Pelo menos 15 associações ligadas a carreiras jurídicas apresentaram até a noite desta quinta-feira (19) petições endereçadas ao ministro Flávio Dino, do STF (Supremo Tribunal Federal), nas quais questionam a decisão de suspender os penduricalhos.
São elas:
- AMPF (Associação Nacional dos Membros do Ministério Público Federal)
- Andes (Associação Nacional de Desembargadores)
- Anampa (Associação Nacional de Magistrados Aposentados do Poder Judiciário da União e de Procuradores Aposentados do Ministério Público da União)
- ABMT (Associação Brasileira de Magistrados do Trabalho)
- AMB (Associação dos Magistrados Brasileiros)
- ANAMATRA( Associação Nacional dos Magistrados da Justiça do Trabalho)
- AJUFE (Associação dos Juízes Federais do Brasil)
- AJUFEM (Associação dos Juízes Federais da Justiça Militar)
- CONAMP (Associação Nacional dos Membros do Ministério Público)
- ANPR (Associação Nacional dos Procuradores da República)
- ANPT (Associação Nacional dos Procuradores e das Procuradoras do Trabalho)
- ANMPM (Associação Nacional do Ministério Público Militar)
- ANADEP (Associação Nacional das Defensoras e Defensores Públicos)
- ATRICON (Associação dos Membros dos Tribunais de Contas do Brasil)
- e AMAGIS-DF (Associação dos Magistrados do Distrito Federal e Territórios).
A petição mais robusta é a liderada por entidades de peso no setor, como a AMB, Ajufe, ANPR Onamp e mais 7 entidades.
Trata-se de um embargos de declaração com pedido para integrar o processo como amicus curiae, quando uma entidade pede para fazer parte do processo.
Nas 22 páginas, há uma série de críticas a decisão de Dino.
Por exemplo, que a decisão ocorreu dentro de um processo que não tinha relação com ela. “A reclamação oferecida tinha pedido e amplitude certos, que não permitiriam a prolação da decisão concessiva da liminar, na extensão que foi deferida”, afirmam.
Disse ainda que “há meio processual mais adequado para tratar da matéria, diverso desta reclamação” e que “em realidade, parece difícil supor que houvesse ação capaz de permitir decisão com tamanho alcance, na medida em que seria necessária a impugnação de todos os eventuais atos normativos infralegais editados por Municípios, Estados e União, de todos os órgãos do Executivo, Legislativo ou Judiciário, que estivessem contrariando as normas da Constituição Federal consideradas violadas, em face da jurisprudência referida na decisão concessiva da liminar”.
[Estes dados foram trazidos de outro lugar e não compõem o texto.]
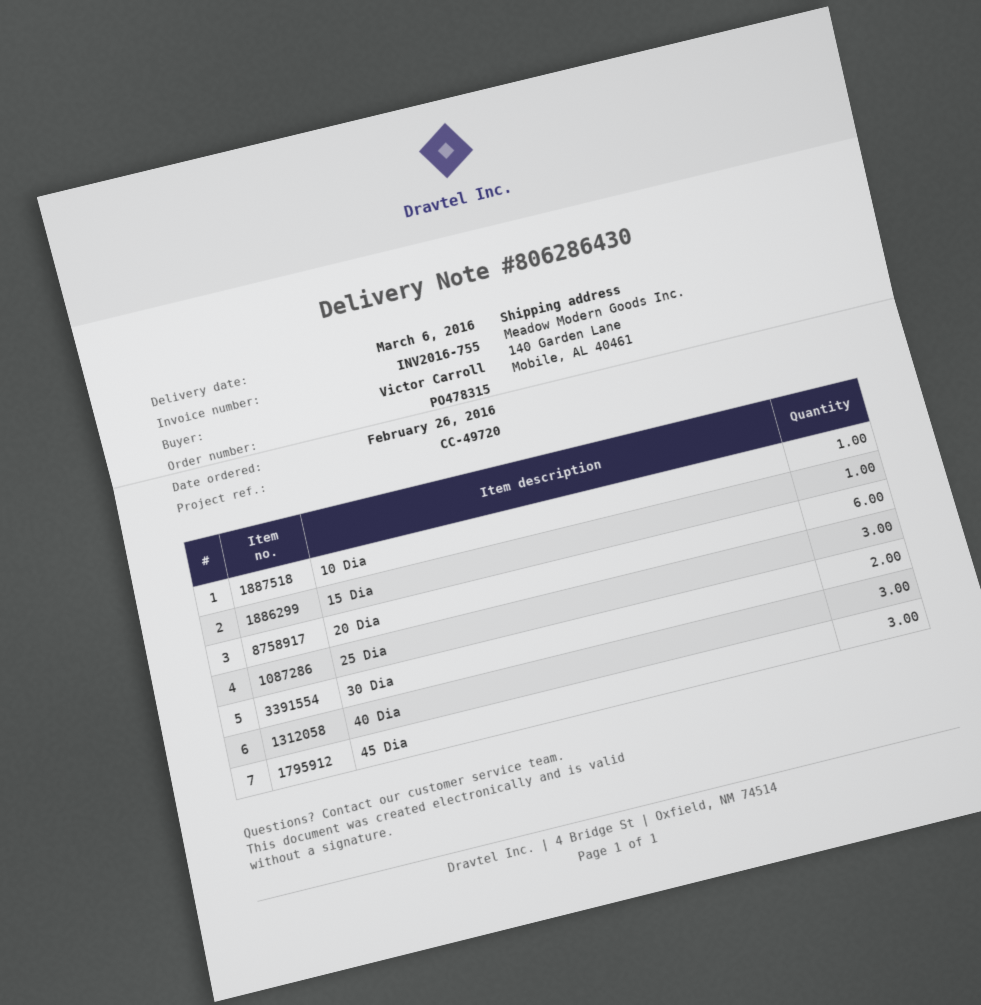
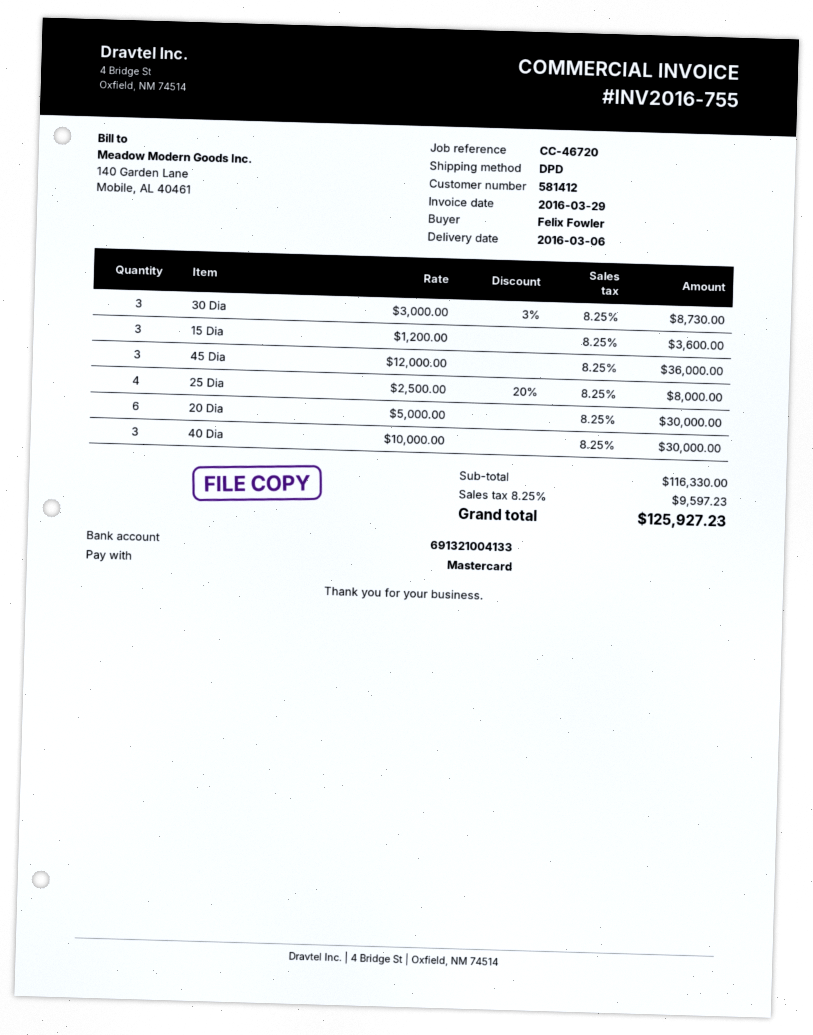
reference: CC-49720 -> CC-46720
ordered by: Victor Carroll -> Felix Fowler
10 Dia: 1 -> none
15 Dia: 1 -> 3
25 Dia: 3 -> 4
30 Dia: 2 -> 3

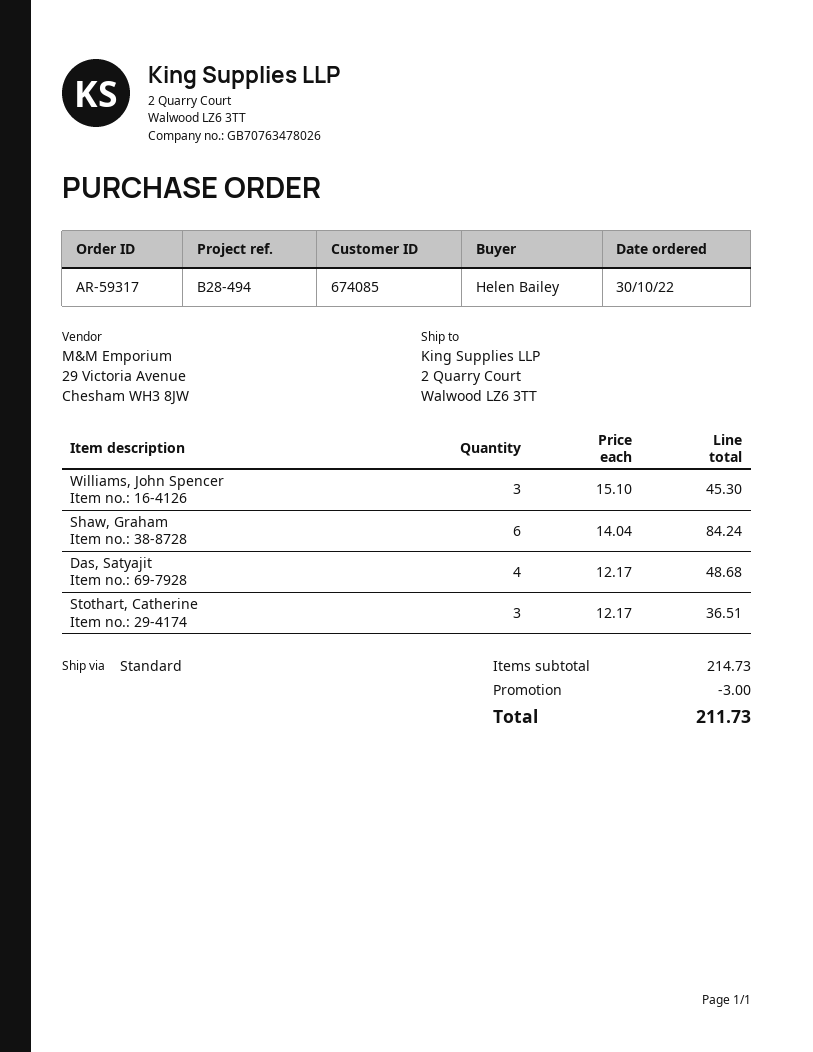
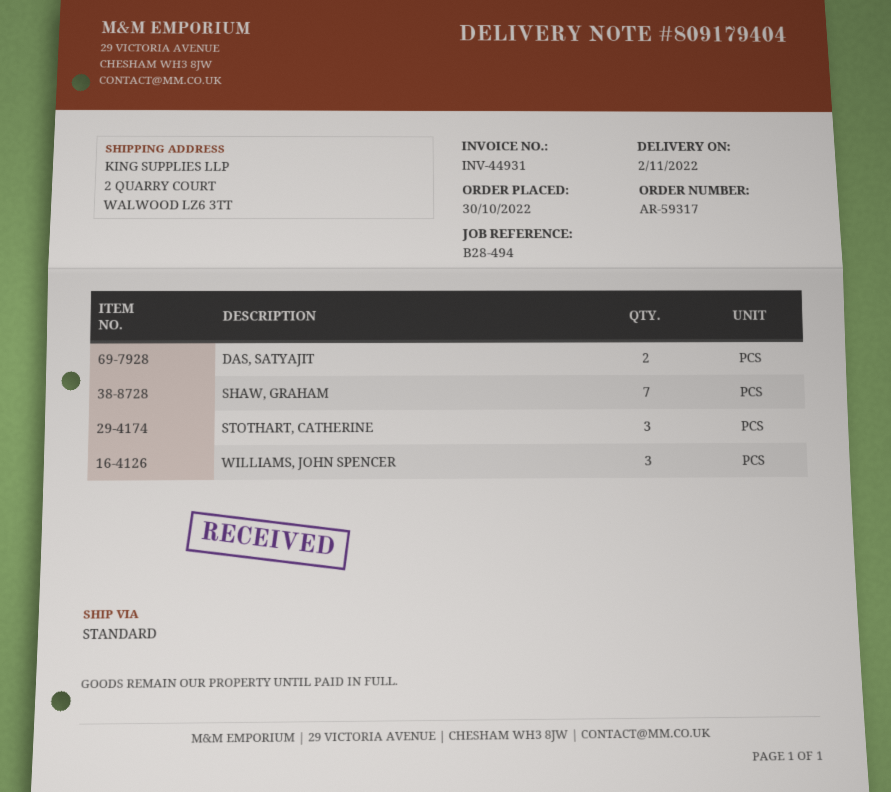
Shaw, Graham: 6 -> 7
Das, Satyajit: 4 -> 2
Também afirma que “não poderá esse STF referendar a decisão que foi proferida, em razão dos vícios que serão apontados nos capítulos seguintes”, citando que “ao final, estando demonstrada a legalidade e constitucionalidade das leis e atos normativos que fundamentam os pagamentos realizados à magistratura, aos membros do ministério público, aos tribunais de contas e aos defensores públicos, requerem as suplicantes sejam os presentes embargos de declaração acolhidos, para o fim de manter hígidos os pagamentos realizados por meio de leis federais, estaduais e resoluções do CNJ e do CNMP, como ato de justiça”.
Em outra petição, a Associação Nacional dos Membros do Ministério Público Federal (AMPF) disse que “as verbas pagas aos membros do Ministério Público Federal estão amparadas em leis e em resoluções do Conselho Nacional do Ministério Público, órgão constitucionalmente competente para o controle da atuação administrativa e financeira da instituição” e que “tais atos normativos gozam de presunção de legitimidade e foram editados em conformidade com a Constituição e a jurisprudência deste Supremo Tribunal Federal”.
A Associação Brasileira de Magistrados do Trabalho disse que “a decisão liminar, todavia, extrapolou significativamente os limites subjetivos e objetivos do pedido reclamatório, projetando efeitos erga omnes a todos os entes federativos, todos os Poderes e todos os órgãos constitucionalmente autônomos, determinando a suspensão indiscriminada de verbas que sequer foram objeto de análise nos autos”.
Na decisão desta quinta-feira, Flávio Dino acatou todas elas como amicus curiae.